As their trough-like trails reveal, porcupines don't waste their energy wandering all over the woods looking for food, but make a daily bee-line to their favorite hemlock, where they will return again and again until the tree is so depleted of bark there is nothing left for porky to feed on.  It was obvious that many of the hemlocks up on this ridge had been well-pruned by porkies feeding on them.
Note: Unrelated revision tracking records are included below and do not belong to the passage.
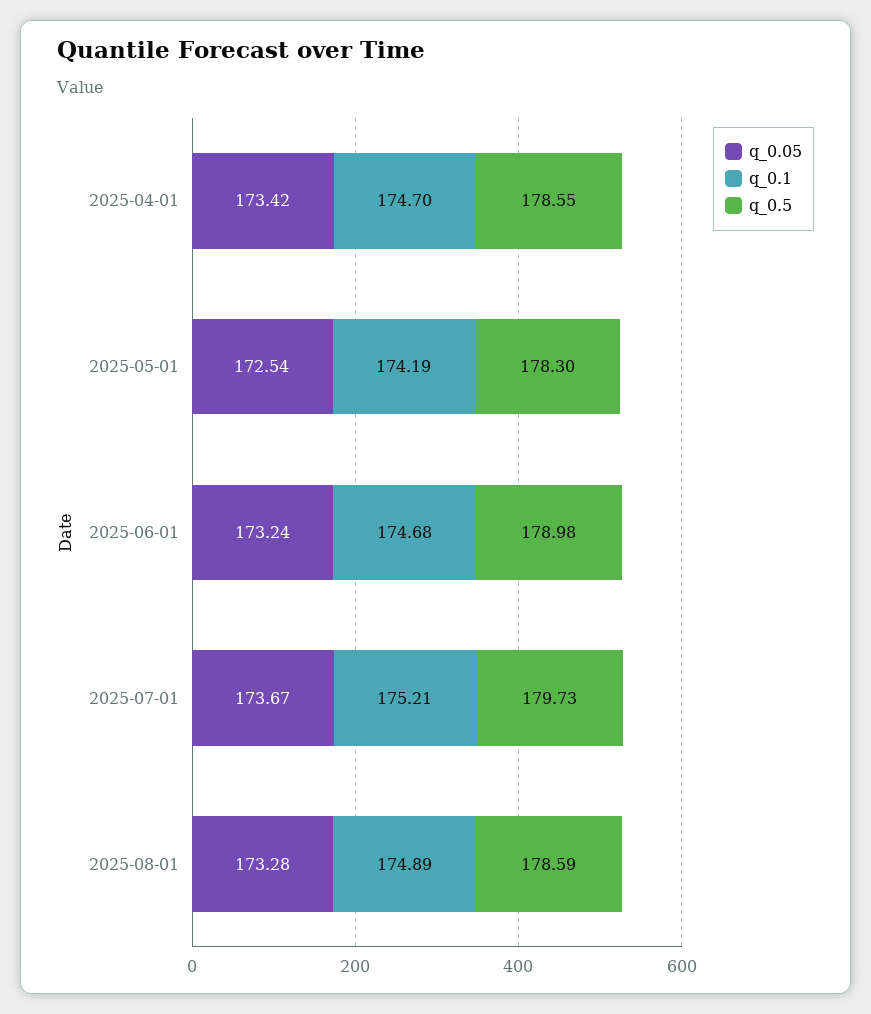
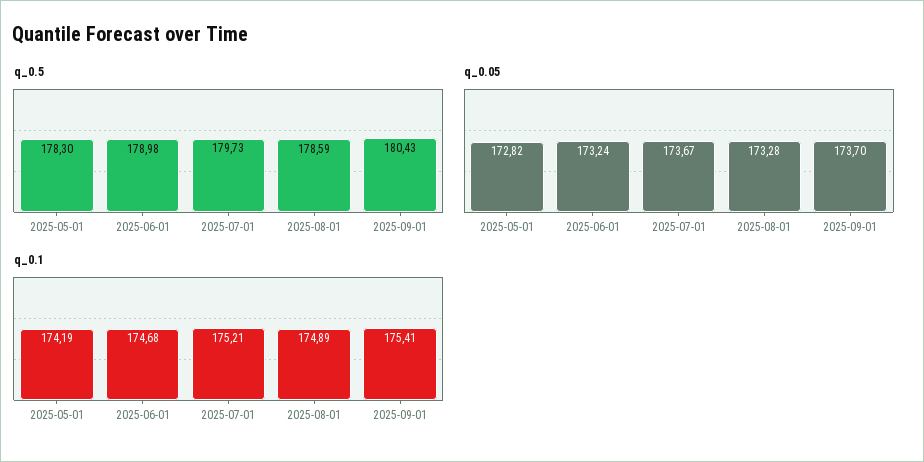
q_0.05, 2025-04-01: 173.42 -> none
q_0.1, 2025-04-01: 174.7 -> none
q_0.5, 2025-04-01: 178.55 -> none
q_0.05, 2025-05-01: 172.54 -> 172.82
q_0.5, 2025-09-01: none -> 180.43
q_0.05, 2025-09-01: none -> 173.7
q_0.1, 2025-09-01: none -> 175.41

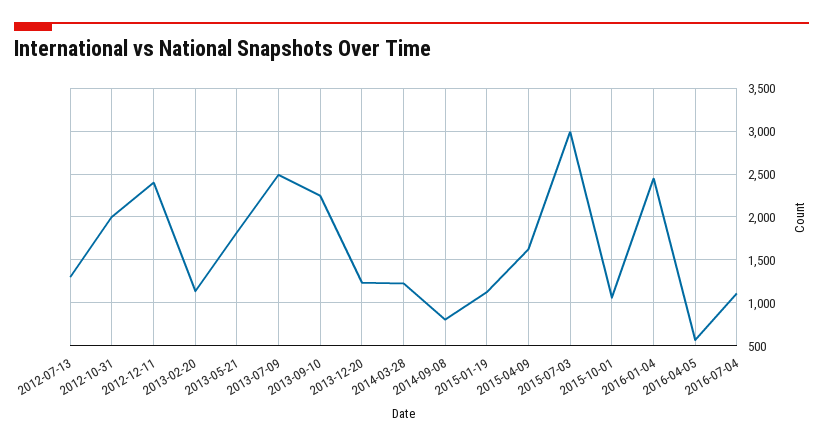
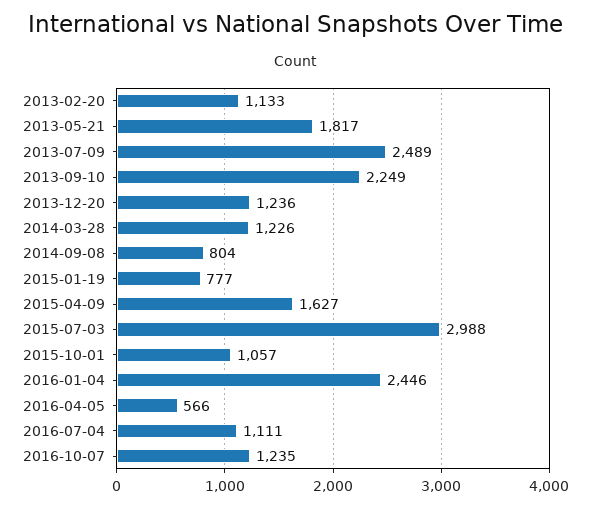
2012-07-13: 1300 -> none
2012-10-31: 2000 -> none
2012-12-11: 2400 -> none
2015-01-19: 1100 -> 777
2016-10-07: none -> 1235

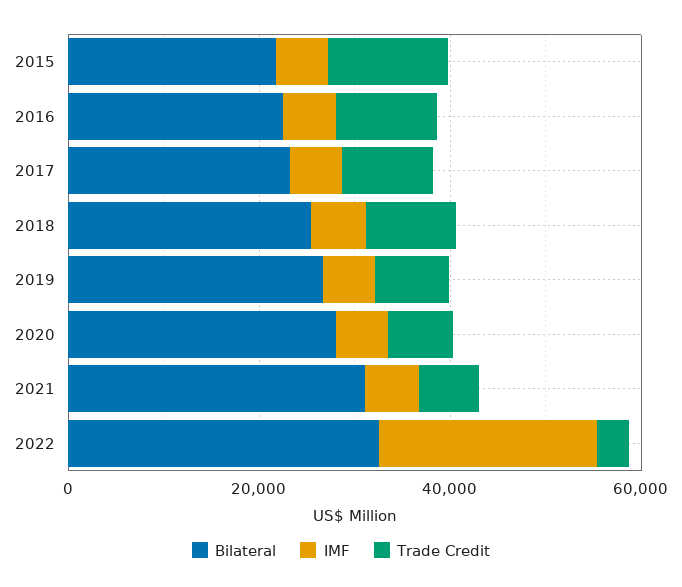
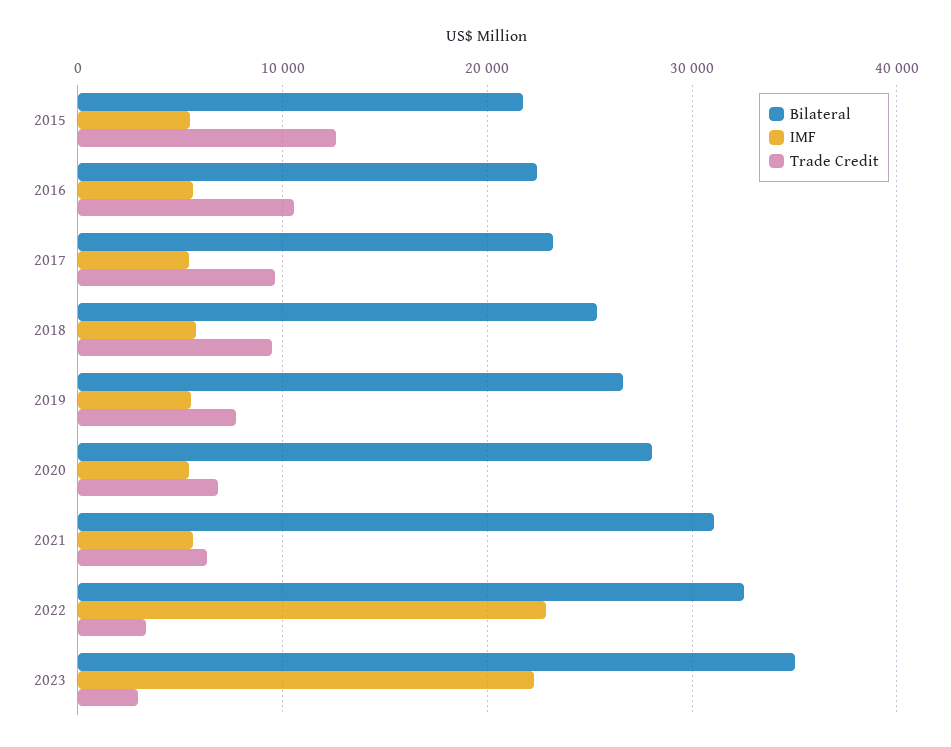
Bilateral, 2023: none -> 35000
IMF, 2023: none -> 22000
Trade Credit, 2023: none -> 3000

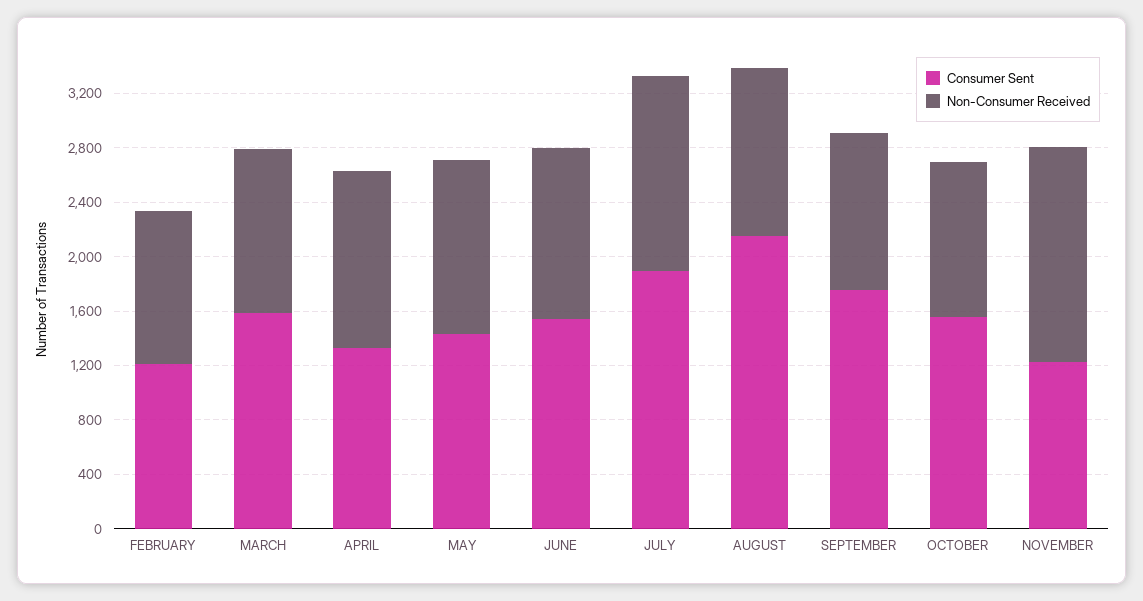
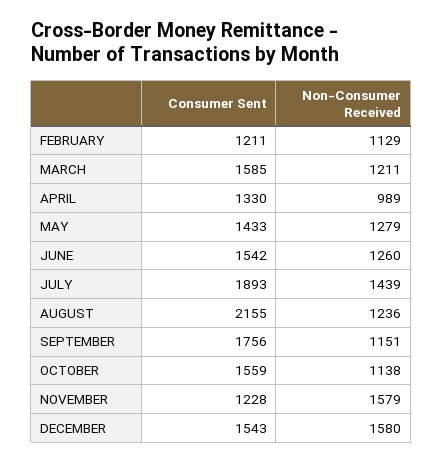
Non-Consumer Received, APRIL: 1300 -> 989
Consumer Sent, DECEMBER: none -> 1543
Non-Consumer Received, DECEMBER: none -> 1580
The trails we found today had been refreshed with a new layer of snow, so we did not find the quills and hairs, nor the porky pee and poop that usually litter the trails.  Many of today's group had visited this same spot almost exactly two years ago and remembered well the sign we found then, which I recorded in my blog post for January 31, 2013, which can be revisited HERE.  That older post also provides a link to where you can hear the gruntings of porcupines down in their dens. In all the years I've been visiting these caves, I have yet to lay my eyes on a porcupine either on the trail or in a tree.  But they certainly leave lots of sign to prove that they are here.

2 comments:

  1. I don't think I've ever seen a tree so stripped of bark!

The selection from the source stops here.